TASK OBJECTIVE >> Repeat each line of the listing exactly as written.

BEGIN EXCERPTED RECORDS

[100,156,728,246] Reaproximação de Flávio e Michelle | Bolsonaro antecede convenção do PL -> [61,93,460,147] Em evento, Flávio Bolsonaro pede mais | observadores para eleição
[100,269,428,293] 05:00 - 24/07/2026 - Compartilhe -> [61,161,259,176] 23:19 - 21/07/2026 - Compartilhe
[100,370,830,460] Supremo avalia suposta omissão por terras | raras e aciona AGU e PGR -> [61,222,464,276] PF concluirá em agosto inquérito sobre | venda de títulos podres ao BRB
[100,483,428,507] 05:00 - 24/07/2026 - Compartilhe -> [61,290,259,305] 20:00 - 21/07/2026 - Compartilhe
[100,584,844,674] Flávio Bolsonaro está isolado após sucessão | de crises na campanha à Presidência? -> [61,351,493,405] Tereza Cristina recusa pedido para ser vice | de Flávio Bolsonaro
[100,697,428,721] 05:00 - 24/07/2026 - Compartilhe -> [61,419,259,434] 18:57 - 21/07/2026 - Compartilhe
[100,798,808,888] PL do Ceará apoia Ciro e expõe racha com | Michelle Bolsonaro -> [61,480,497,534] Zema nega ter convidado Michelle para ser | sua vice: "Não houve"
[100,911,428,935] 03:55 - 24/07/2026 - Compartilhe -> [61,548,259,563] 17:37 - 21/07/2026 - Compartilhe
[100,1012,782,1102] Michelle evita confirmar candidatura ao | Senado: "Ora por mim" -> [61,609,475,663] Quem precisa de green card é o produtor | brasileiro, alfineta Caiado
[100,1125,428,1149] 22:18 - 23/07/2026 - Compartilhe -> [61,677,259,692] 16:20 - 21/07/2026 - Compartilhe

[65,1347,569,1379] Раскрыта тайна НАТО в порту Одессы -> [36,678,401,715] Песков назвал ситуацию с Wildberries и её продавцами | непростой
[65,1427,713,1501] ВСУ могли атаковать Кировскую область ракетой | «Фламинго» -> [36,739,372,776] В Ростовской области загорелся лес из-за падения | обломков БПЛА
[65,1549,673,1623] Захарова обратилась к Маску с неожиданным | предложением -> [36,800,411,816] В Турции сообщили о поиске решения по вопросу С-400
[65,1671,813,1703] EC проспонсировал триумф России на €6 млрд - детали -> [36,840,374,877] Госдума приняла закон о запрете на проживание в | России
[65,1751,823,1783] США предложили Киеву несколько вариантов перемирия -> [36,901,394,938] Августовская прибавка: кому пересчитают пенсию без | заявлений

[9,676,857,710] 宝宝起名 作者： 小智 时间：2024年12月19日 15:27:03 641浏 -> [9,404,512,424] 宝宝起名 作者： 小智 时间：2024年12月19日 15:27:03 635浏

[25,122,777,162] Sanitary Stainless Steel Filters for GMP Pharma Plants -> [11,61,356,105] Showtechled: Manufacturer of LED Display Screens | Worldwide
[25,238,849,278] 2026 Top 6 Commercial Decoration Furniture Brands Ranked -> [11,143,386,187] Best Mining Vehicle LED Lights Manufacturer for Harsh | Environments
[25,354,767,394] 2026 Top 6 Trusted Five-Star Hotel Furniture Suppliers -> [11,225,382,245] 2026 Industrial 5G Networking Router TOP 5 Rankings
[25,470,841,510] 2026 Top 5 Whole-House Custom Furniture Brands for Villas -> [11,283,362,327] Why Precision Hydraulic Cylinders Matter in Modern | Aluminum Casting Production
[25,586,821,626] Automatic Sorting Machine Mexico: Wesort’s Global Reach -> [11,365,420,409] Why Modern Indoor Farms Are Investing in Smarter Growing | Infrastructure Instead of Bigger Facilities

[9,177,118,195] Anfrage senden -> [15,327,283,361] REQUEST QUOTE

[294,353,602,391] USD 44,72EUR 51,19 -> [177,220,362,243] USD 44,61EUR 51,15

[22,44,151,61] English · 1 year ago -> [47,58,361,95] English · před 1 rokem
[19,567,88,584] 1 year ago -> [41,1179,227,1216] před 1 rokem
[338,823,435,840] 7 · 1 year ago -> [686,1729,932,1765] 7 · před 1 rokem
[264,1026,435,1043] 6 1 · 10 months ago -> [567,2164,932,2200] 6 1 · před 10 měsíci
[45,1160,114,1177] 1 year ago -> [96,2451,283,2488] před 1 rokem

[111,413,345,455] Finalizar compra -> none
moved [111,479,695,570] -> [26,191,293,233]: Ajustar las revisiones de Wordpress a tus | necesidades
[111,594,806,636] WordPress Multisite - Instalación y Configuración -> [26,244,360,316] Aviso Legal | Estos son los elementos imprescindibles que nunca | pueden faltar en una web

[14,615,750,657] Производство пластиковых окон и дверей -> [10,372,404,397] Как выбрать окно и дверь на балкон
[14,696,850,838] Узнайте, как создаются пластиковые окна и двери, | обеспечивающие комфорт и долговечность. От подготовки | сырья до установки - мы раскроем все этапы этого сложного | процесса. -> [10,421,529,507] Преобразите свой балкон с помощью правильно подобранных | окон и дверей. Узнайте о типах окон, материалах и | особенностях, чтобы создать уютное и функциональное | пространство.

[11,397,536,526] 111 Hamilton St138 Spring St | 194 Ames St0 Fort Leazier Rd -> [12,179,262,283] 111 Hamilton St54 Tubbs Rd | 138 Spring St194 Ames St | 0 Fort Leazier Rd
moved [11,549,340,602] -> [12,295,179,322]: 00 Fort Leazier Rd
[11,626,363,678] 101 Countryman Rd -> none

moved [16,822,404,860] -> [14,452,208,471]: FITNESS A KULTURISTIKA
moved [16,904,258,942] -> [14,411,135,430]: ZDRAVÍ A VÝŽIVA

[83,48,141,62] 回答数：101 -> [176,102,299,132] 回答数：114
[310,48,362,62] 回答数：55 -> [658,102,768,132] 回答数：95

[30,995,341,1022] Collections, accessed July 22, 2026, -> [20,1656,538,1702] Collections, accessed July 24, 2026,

END EXCERPTED RECORDS

ANSWER BELOW >>
[100,156,728,246] Reaproximação de Flávio e Michelle | Bolsonaro antecede convenção do PL -> [61,93,460,147] Em evento, Flávio Bolsonaro pede mais | observadores para eleição
[100,269,428,293] 05:00 - 24/07/2026 - Compartilhe -> [61,161,259,176] 23:19 - 21/07/2026 - Compartilhe
[100,370,830,460] Supremo avalia suposta omissão por terras | raras e aciona AGU e PGR -> [61,222,464,276] PF concluirá em agosto inquérito sobre | venda de títulos podres ao BRB
[100,483,428,507] 05:00 - 24/07/2026 - Compartilhe -> [61,290,259,305] 20:00 - 21/07/2026 - Compartilhe
[100,584,844,674] Flávio Bolsonaro está isolado após sucessão | de crises na campanha à Presidência? -> [61,351,493,405] Tereza Cristina recusa pedido para ser vice | de Flávio Bolsonaro
[100,697,428,721] 05:00 - 24/07/2026 - Compartilhe -> [61,419,259,434] 18:57 - 21/07/2026 - Compartilhe
[100,798,808,888] PL do Ceará apoia Ciro e expõe racha com | Michelle Bolsonaro -> [61,480,497,534] Zema nega ter convidado Michelle para ser | sua vice: "Não houve"
[100,911,428,935] 03:55 - 24/07/2026 - Compartilhe -> [61,548,259,563] 17:37 - 21/07/2026 - Compartilhe
[100,1012,782,1102] Michelle evita confirmar candidatura ao | Senado: "Ora por mim" -> [61,609,475,663] Quem precisa de green card é o produtor | brasileiro, alfineta Caiado
[100,1125,428,1149] 22:18 - 23/07/2026 - Compartilhe -> [61,677,259,692] 16:20 - 21/07/2026 - Compartilhe

[65,1347,569,1379] Раскрыта тайна НАТО в порту Одессы -> [36,678,401,715] Песков назвал ситуацию с Wildberries и её продавцами | непростой
[65,1427,713,1501] ВСУ могли атаковать Кировскую область ракетой | «Фламинго» -> [36,739,372,776] В Ростовской области загорелся лес из-за падения | обломков БПЛА
[65,1549,673,1623] Захарова обратилась к Маску с неожиданным | предложением -> [36,800,411,816] В Турции сообщили о поиске решения по вопросу С-400
[65,1671,813,1703] EC проспонсировал триумф России на €6 млрд - детали -> [36,840,374,877] Госдума приняла закон о запрете на проживание в | России
[65,1751,823,1783] США предложили Киеву несколько вариантов перемирия -> [36,901,394,938] Августовская прибавка: кому пересчитают пенсию без | заявлений

[9,676,857,710] 宝宝起名 作者： 小智 时间：2024年12月19日 15:27:03 641浏 -> [9,404,512,424] 宝宝起名 作者： 小智 时间：2024年12月19日 15:27:03 635浏

[25,122,777,162] Sanitary Stainless Steel Filters for GMP Pharma Plants -> [11,61,356,105] Showtechled: Manufacturer of LED Display Screens | Worldwide
[25,238,849,278] 2026 Top 6 Commercial Decoration Furniture Brands Ranked -> [11,143,386,187] Best Mining Vehicle LED Lights Manufacturer for Harsh | Environments
[25,354,767,394] 2026 Top 6 Trusted Five-Star Hotel Furniture Suppliers -> [11,225,382,245] 2026 Industrial 5G Networking Router TOP 5 Rankings
[25,470,841,510] 2026 Top 5 Whole-House Custom Furniture Brands for Villas -> [11,283,362,327] Why Precision Hydraulic Cylinders Matter in Modern | Aluminum Casting Production
[25,586,821,626] Automatic Sorting Machine Mexico: Wesort’s Global Reach -> [11,365,420,409] Why Modern Indoor Farms Are Investing in Smarter Growing | Infrastructure Instead of Bigger Facilities

[9,177,118,195] Anfrage senden -> [15,327,283,361] REQUEST QUOTE

[294,353,602,391] USD 44,72EUR 51,19 -> [177,220,362,243] USD 44,61EUR 51,15

[22,44,151,61] English · 1 year ago -> [47,58,361,95] English · před 1 rokem
[19,567,88,584] 1 year ago -> [41,1179,227,1216] před 1 rokem
[338,823,435,840] 7 · 1 year ago -> [686,1729,932,1765] 7 · před 1 rokem
[264,1026,435,1043] 6 1 · 10 months ago -> [567,2164,932,2200] 6 1 · před 10 měsíci
[45,1160,114,1177] 1 year ago -> [96,2451,283,2488] před 1 rokem

[111,413,345,455] Finalizar compra -> none
moved [111,479,695,570] -> [26,191,293,233]: Ajustar las revisiones de Wordpress a tus | necesidades
[111,594,806,636] WordPress Multisite - Instalación y Configuración -> [26,244,360,316] Aviso Legal | Estos son los elementos imprescindibles que nunca | pueden faltar en una web

[14,615,750,657] Производство пластиковых окон и дверей -> [10,372,404,397] Как выбрать окно и дверь на балкон
[14,696,850,838] Узнайте, как создаются пластиковые окна и двери, | обеспечивающие комфорт и долговечность. От подготовки | сырья до установки - мы раскроем все этапы этого сложного | процесса. -> [10,421,529,507] Преобразите свой балкон с помощью правильно подобранных | окон и дверей. Узнайте о типах окон, материалах и | особенностях, чтобы создать уютное и функциональное | пространство.

[11,397,536,526] 111 Hamilton St138 Spring St | 194 Ames St0 Fort Leazier Rd -> [12,179,262,283] 111 Hamilton St54 Tubbs Rd | 138 Spring St194 Ames St | 0 Fort Leazier Rd
moved [11,549,340,602] -> [12,295,179,322]: 00 Fort Leazier Rd
[11,626,363,678] 101 Countryman Rd -> none

moved [16,822,404,860] -> [14,452,208,471]: FITNESS A KULTURISTIKA
moved [16,904,258,942] -> [14,411,135,430]: ZDRAVÍ A VÝŽIVA

[83,48,141,62] 回答数：101 -> [176,102,299,132] 回答数：114
[310,48,362,62] 回答数：55 -> [658,102,768,132] 回答数：95

[30,995,341,1022] Collections, accessed July 22, 2026, -> [20,1656,538,1702] Collections, accessed July 24, 2026,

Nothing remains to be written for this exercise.